- _WHAT IS NEEDED_
Report the tally of lines featuring the word "content" in the entries below, without anything else.

======

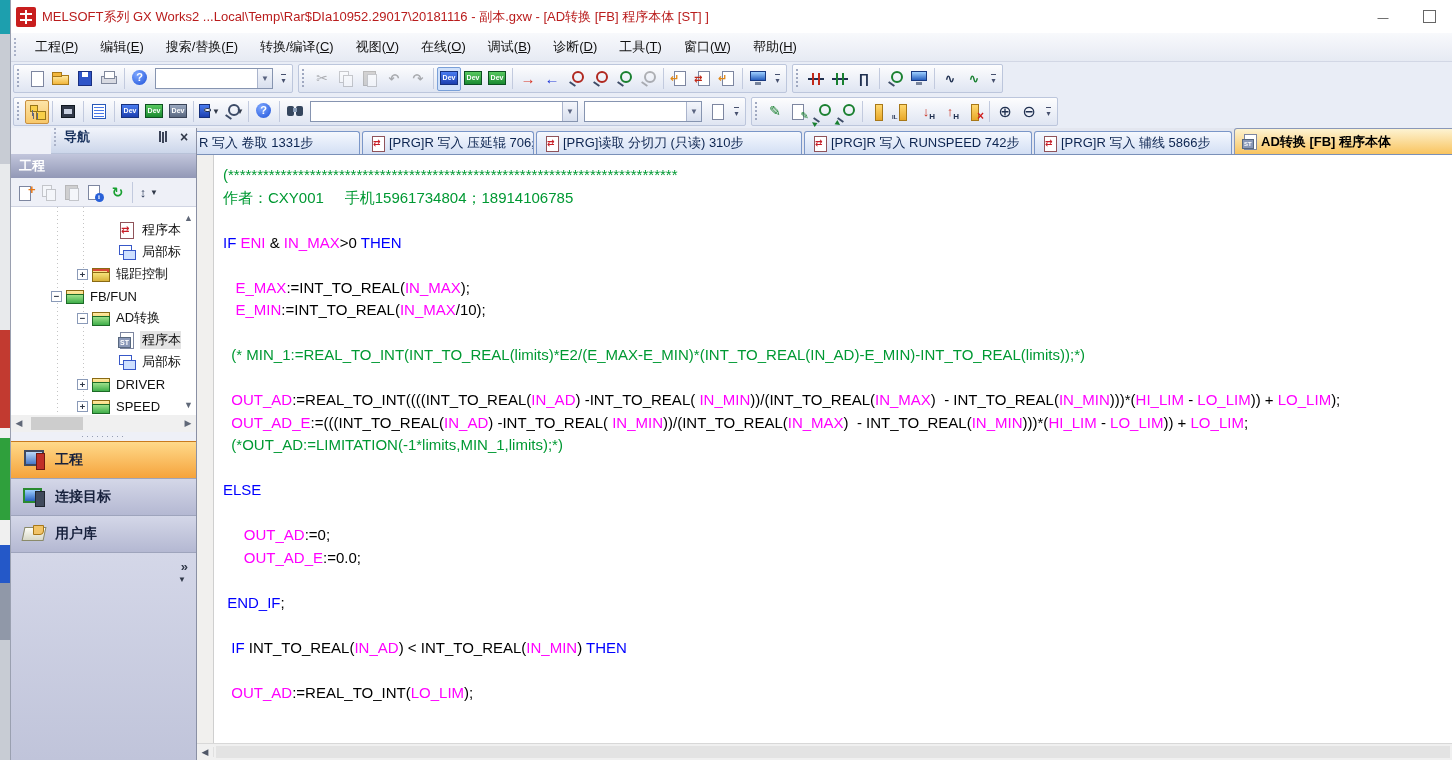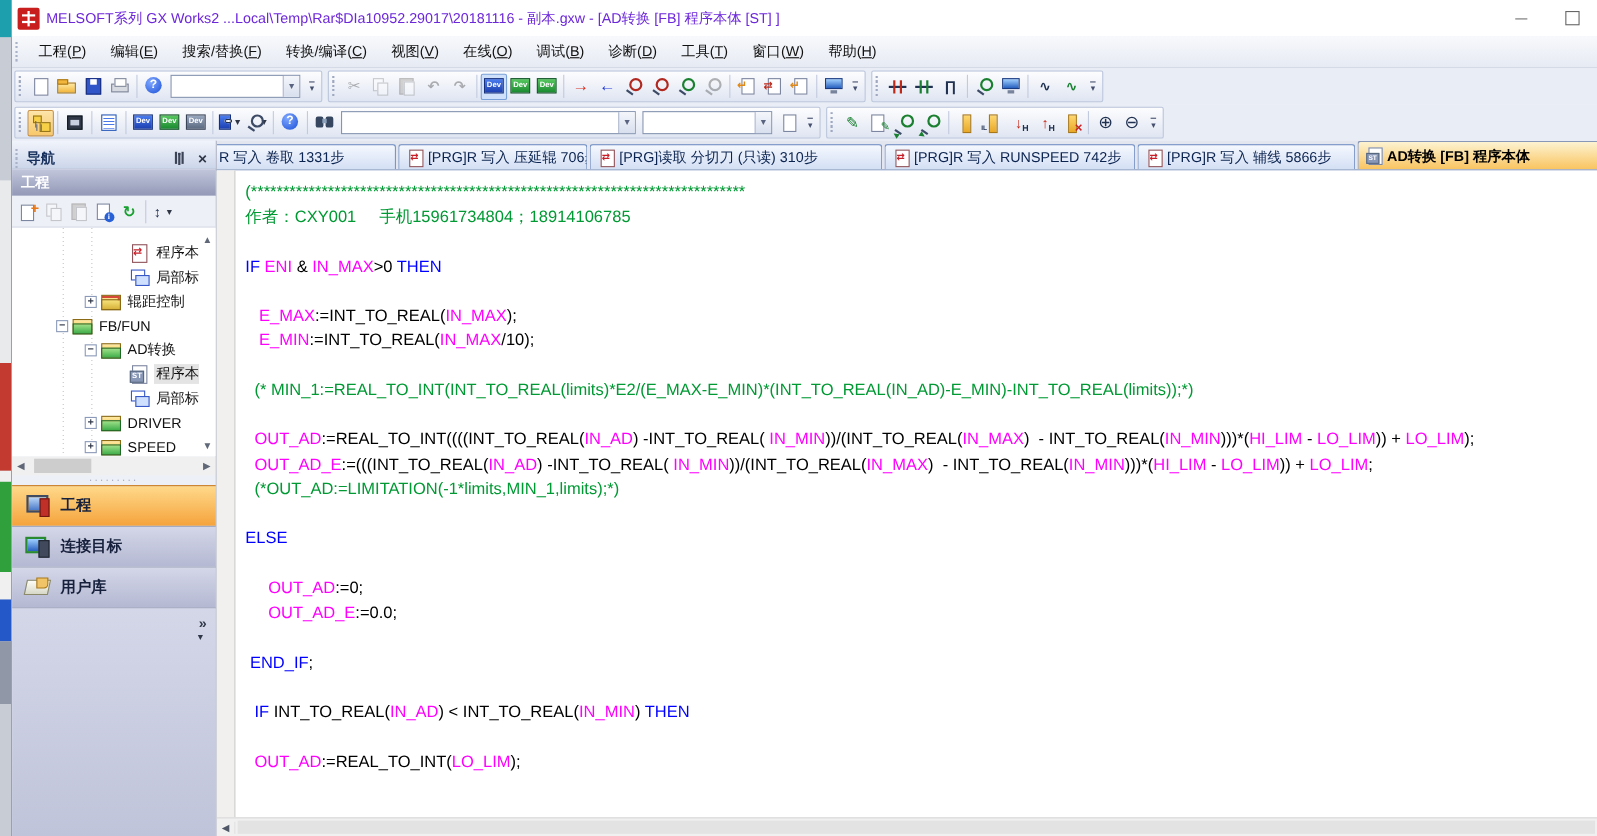--- a/index.html
+++ b/index.html
@@ -20,7 +20,7 @@
       linear-gradient(#fff,#fff) 50% 0/2px 100% no-repeat,
       linear-gradient(#fff,#fff) 0 3px/100% 2px no-repeat,
       linear-gradient(#fff,#fff) 0 9px/100% 2px no-repeat;}
-  .wtitle{font-size:13px;color:#6d28d9;white-space:nowrap;overflow:hidden;}
+  .wtitle{font-size:13px;color:#b91c1c;white-space:nowrap;overflow:hidden;}
   .wspacer{flex:1;}
   .wbtn{width:46px;height:33px;display:flex;align-items:center;justify-content:center;color:#444;font-size:13px;flex:none;}
   .wbtn.min::before{content:"—";font-size:11px;}

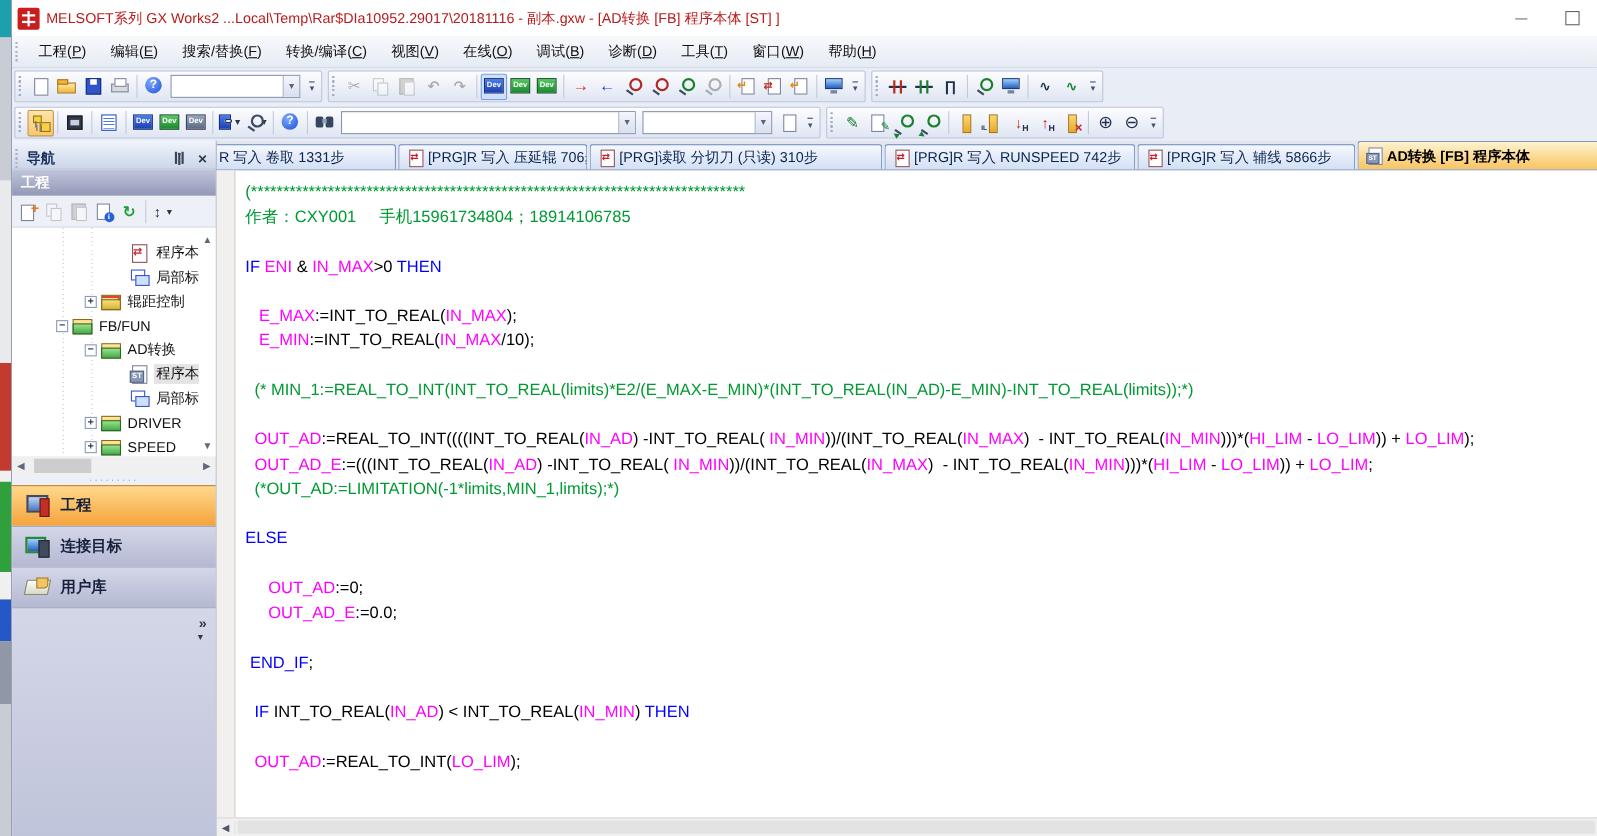--- a/index.html
+++ b/index.html
@@ -139,7 +139,7 @@
   .content{flex:1;display:flex;min-height:0;}
   
   .navpanel{width:186px;flex:none;display:flex;flex-direction:column;background:#eef0f7;border-right:1px solid #8a90a4;}
-  .navheader{height:26px;display:flex;align-items:flex-end;background:linear-gradient(#f1f4fb,#ccd6ea);border-bottom:1px solid #b8c2d8;flex:none;}
+  .navheader{height:26px;display:flex;align-items:flex-start;background:linear-gradient(#f1f4fb,#ccd6ea);border-bottom:1px solid #b8c2d8;flex:none;margin-left:40px;}
   .navtitle{font-size:13px;font-weight:bold;color:#17305c;flex:1;}
   .pinbtn,.closebtn{width:18px;height:18px;display:flex;align-items:center;justify-content:center;color:#303848;flex:none;margin-right:3px;}
   .pinbtn::before{content:"";width:2px;height:9px;background:#3c4458;box-shadow:-3px -1px 0 -0px #3c4458,3px -1px 0 -0px #3c4458;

======

- _SOLUTION FOR THIS EXERCISE_
5